_PROBLEM STATEMENT_
Write out exactly the lines from the one containing "张福奇 | 家庭保障金额: 397 -> 396" to the end of the material, both ends included, and nothing else. Leave pictures out.

_DATASET RECORDS_
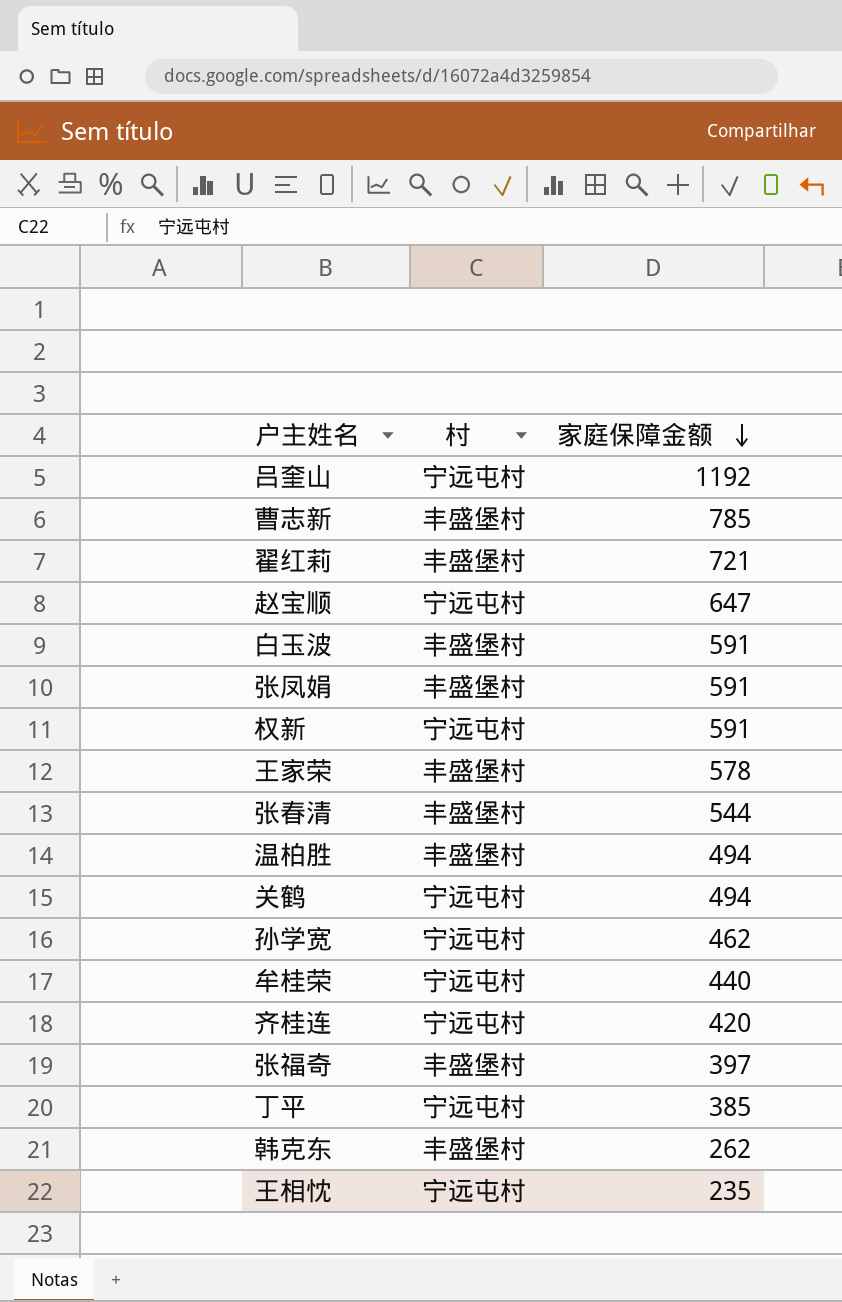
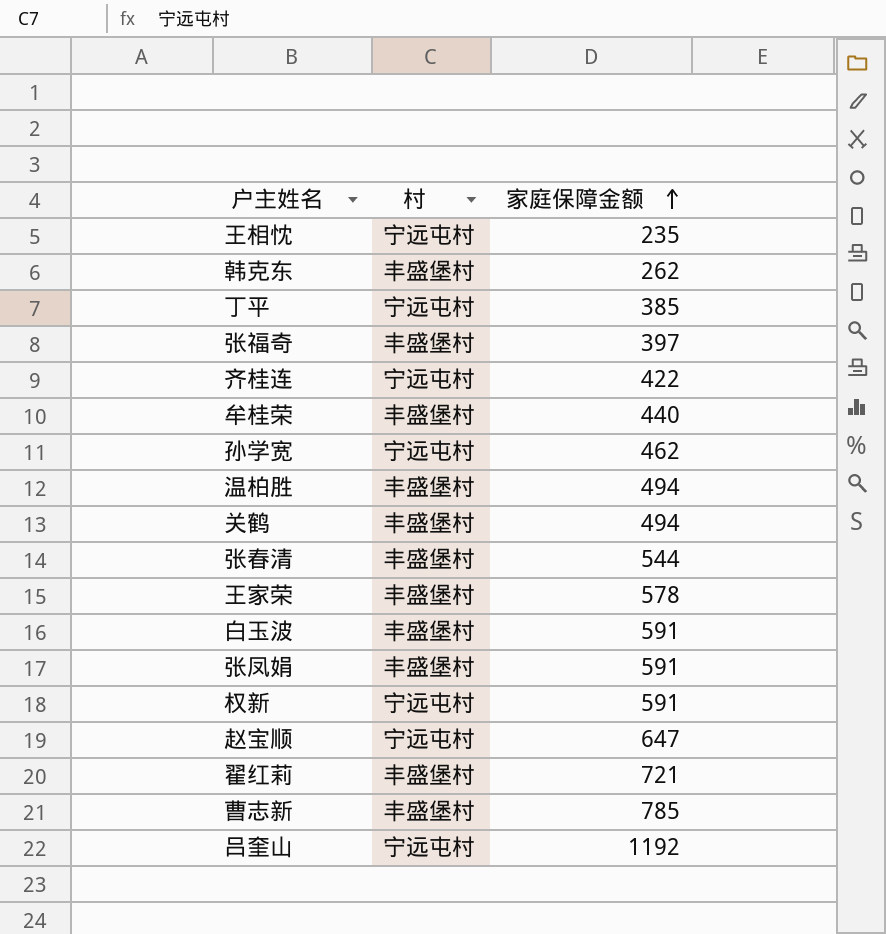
row order: 家庭保障金额 descending -> 家庭保障金额 ascending
齐桂连 | 家庭保障金额: 420 -> 422
牟桂荣 | 村: 宁远屯村 -> 丰盛堡村
关鹤 | 村: 宁远屯村 -> 丰盛堡村

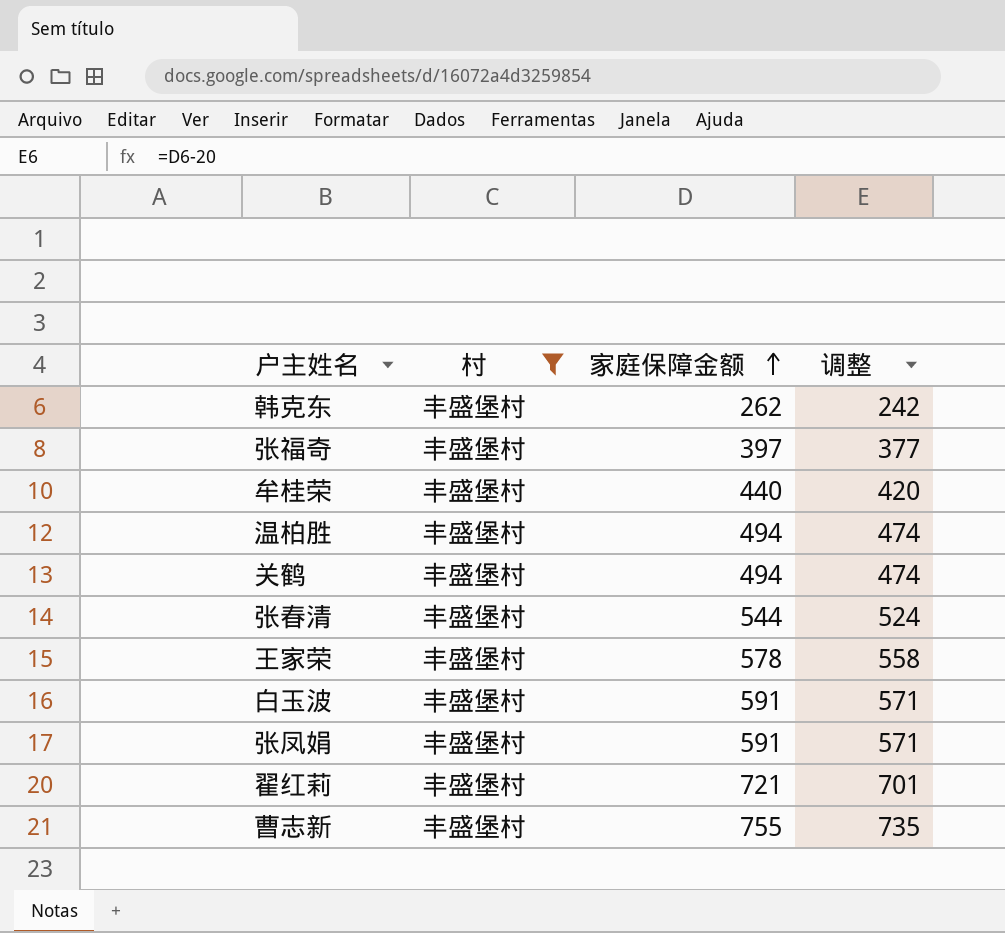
filter: none -> 村 = 丰盛堡村
column 调整 | formula: none -> [家庭保障金额] - 20
曹志新 | 家庭保障金额: 785 -> 755

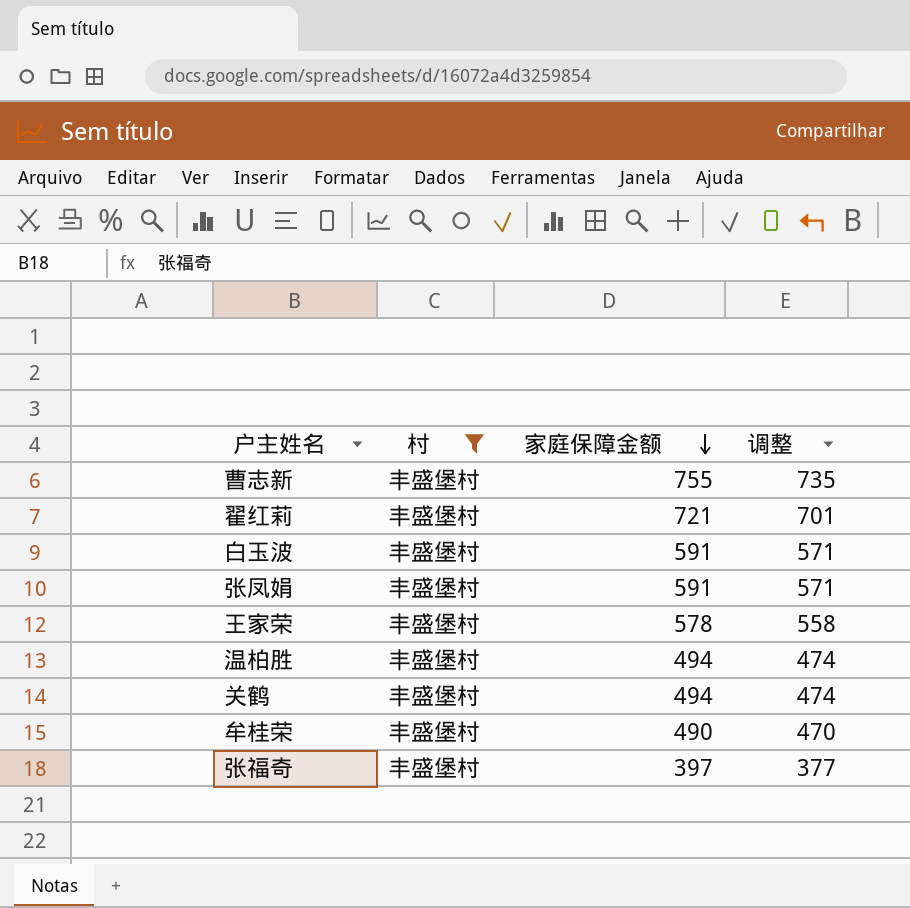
row order: 家庭保障金额 ascending -> 家庭保障金额 descending
row 韩克东: 丰盛堡村 | 262 | 242 -> none
row 张春清: 丰盛堡村 | 544 | 524 -> none
牟桂荣 | 家庭保障金额: 440 -> 490
牟桂荣 | 调整: 420 -> 470

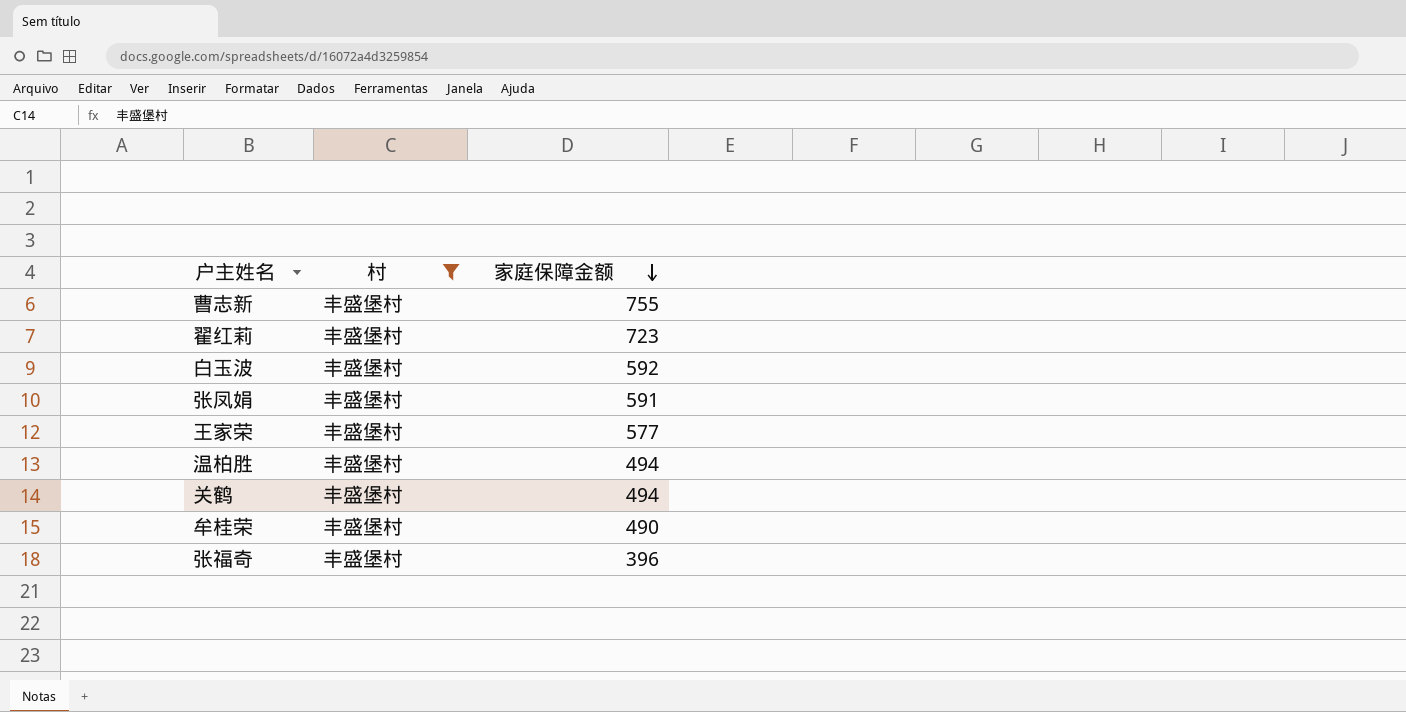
column 调整 | formula: [家庭保障金额] - 20 -> none
翟红莉 | 家庭保障金额: 721 -> 723
白玉波 | 家庭保障金额: 591 -> 592
王家荣 | 家庭保障金额: 578 -> 577
张福奇 | 家庭保障金额: 397 -> 396

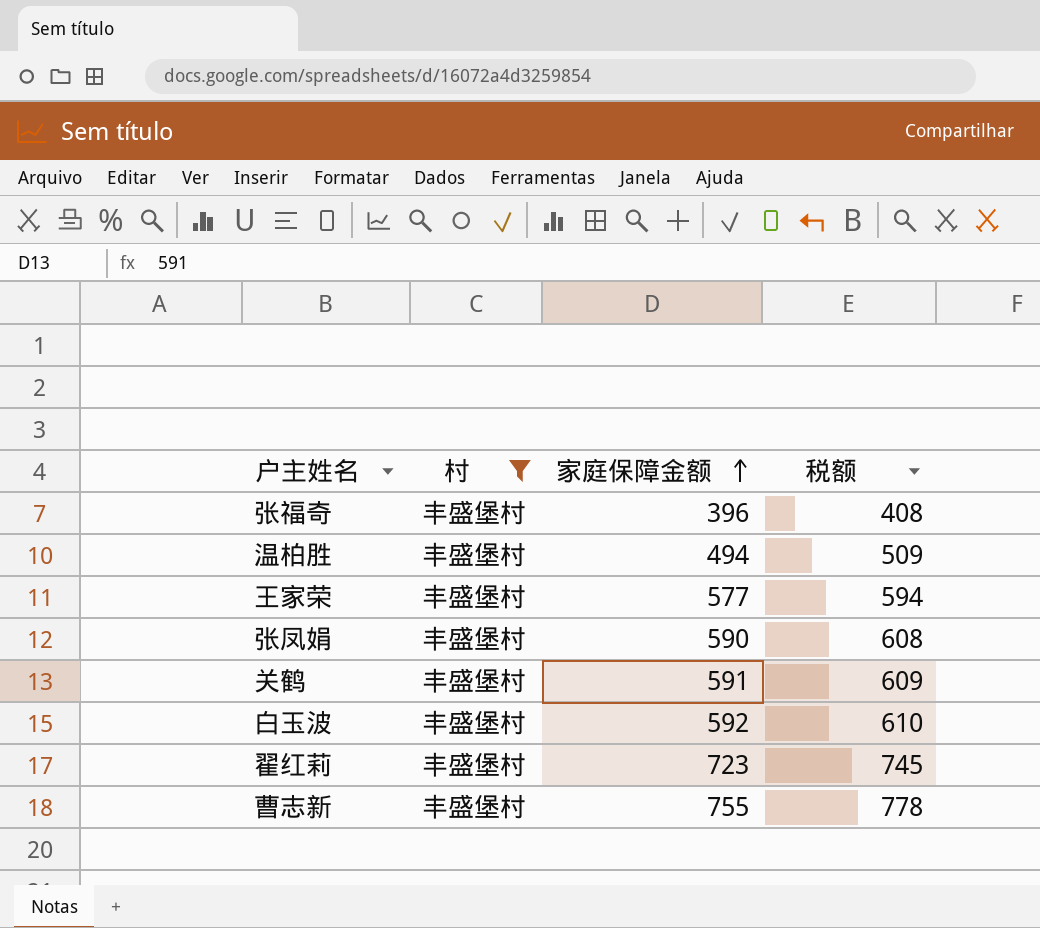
row order: 家庭保障金额 descending -> 家庭保障金额 ascending
column 税额 | formula: none -> [家庭保障金额] * 1.03
row 牟桂荣: 丰盛堡村 | 490 -> none
张凤娟 | 家庭保障金额: 591 -> 590
关鹤 | 家庭保障金额: 494 -> 591

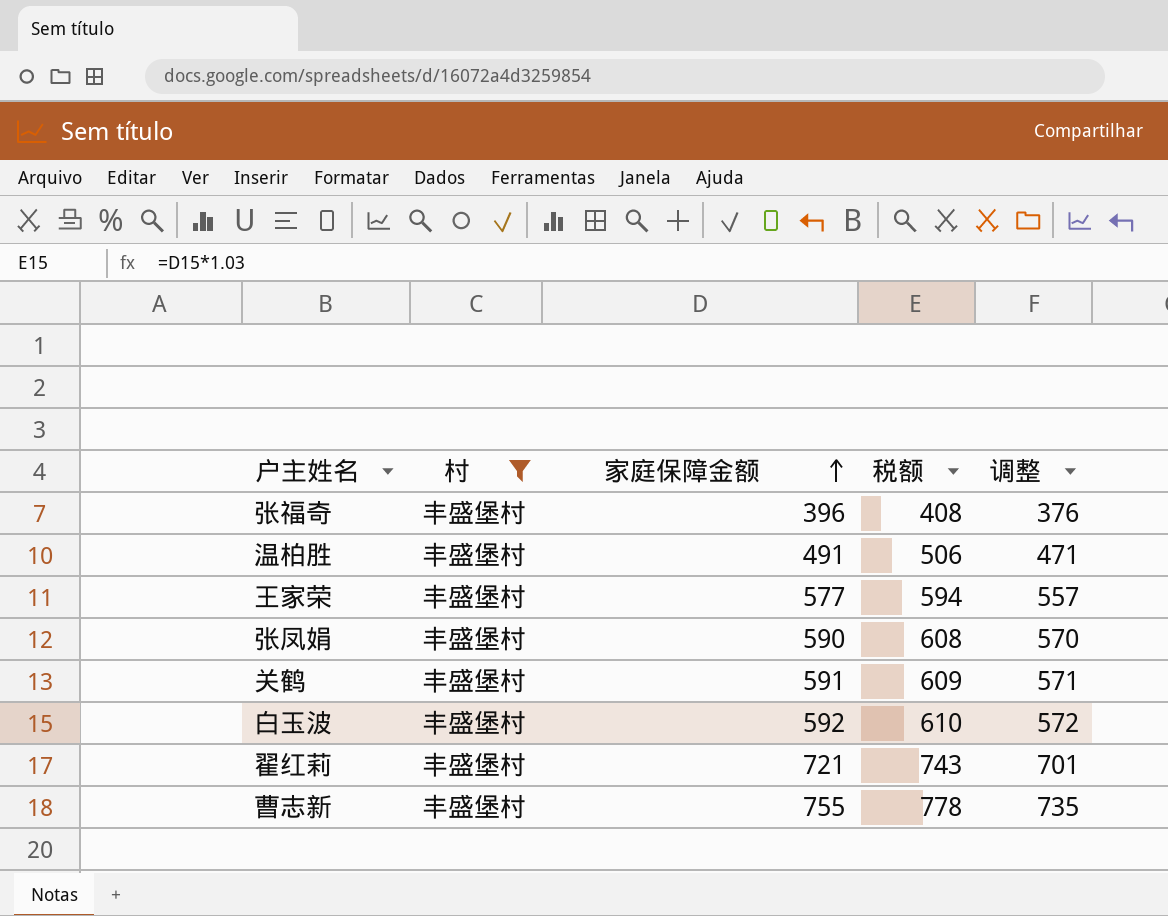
column 调整 | formula: none -> [家庭保障金额] - 20
温柏胜 | 家庭保障金额: 494 -> 491
温柏胜 | 税额: 509 -> 506
翟红莉 | 家庭保障金额: 723 -> 721
翟红莉 | 税额: 745 -> 743

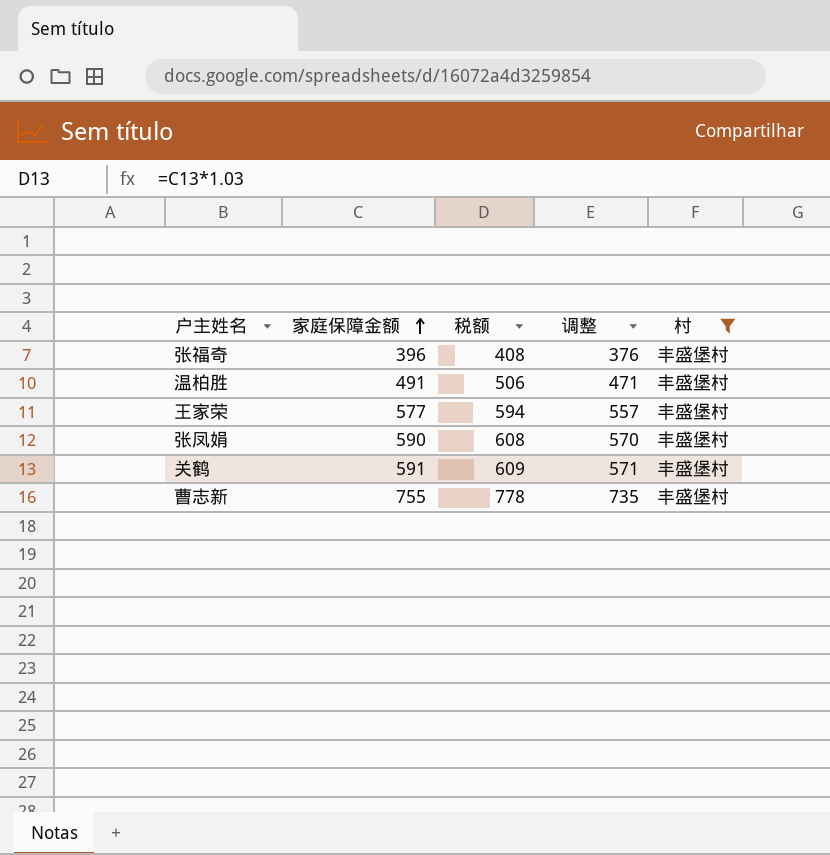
column 村 | position: 2 -> 5
row 白玉波: 丰盛堡村 | 592 | 610 | 572 -> none
row 翟红莉: 丰盛堡村 | 721 | 743 | 701 -> none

_EXERCISE ANSWER_
张福奇 | 家庭保障金额: 397 -> 396

row order: 家庭保障金额 descending -> 家庭保障金额 ascending
column 税额 | formula: none -> [家庭保障金额] * 1.03
row 牟桂荣: 丰盛堡村 | 490 -> none
张凤娟 | 家庭保障金额: 591 -> 590
关鹤 | 家庭保障金额: 494 -> 591

column 调整 | formula: none -> [家庭保障金额] - 20
温柏胜 | 家庭保障金额: 494 -> 491
温柏胜 | 税额: 509 -> 506
翟红莉 | 家庭保障金额: 723 -> 721
翟红莉 | 税额: 745 -> 743

column 村 | position: 2 -> 5
row 白玉波: 丰盛堡村 | 592 | 610 | 572 -> none
row 翟红莉: 丰盛堡村 | 721 | 743 | 701 -> none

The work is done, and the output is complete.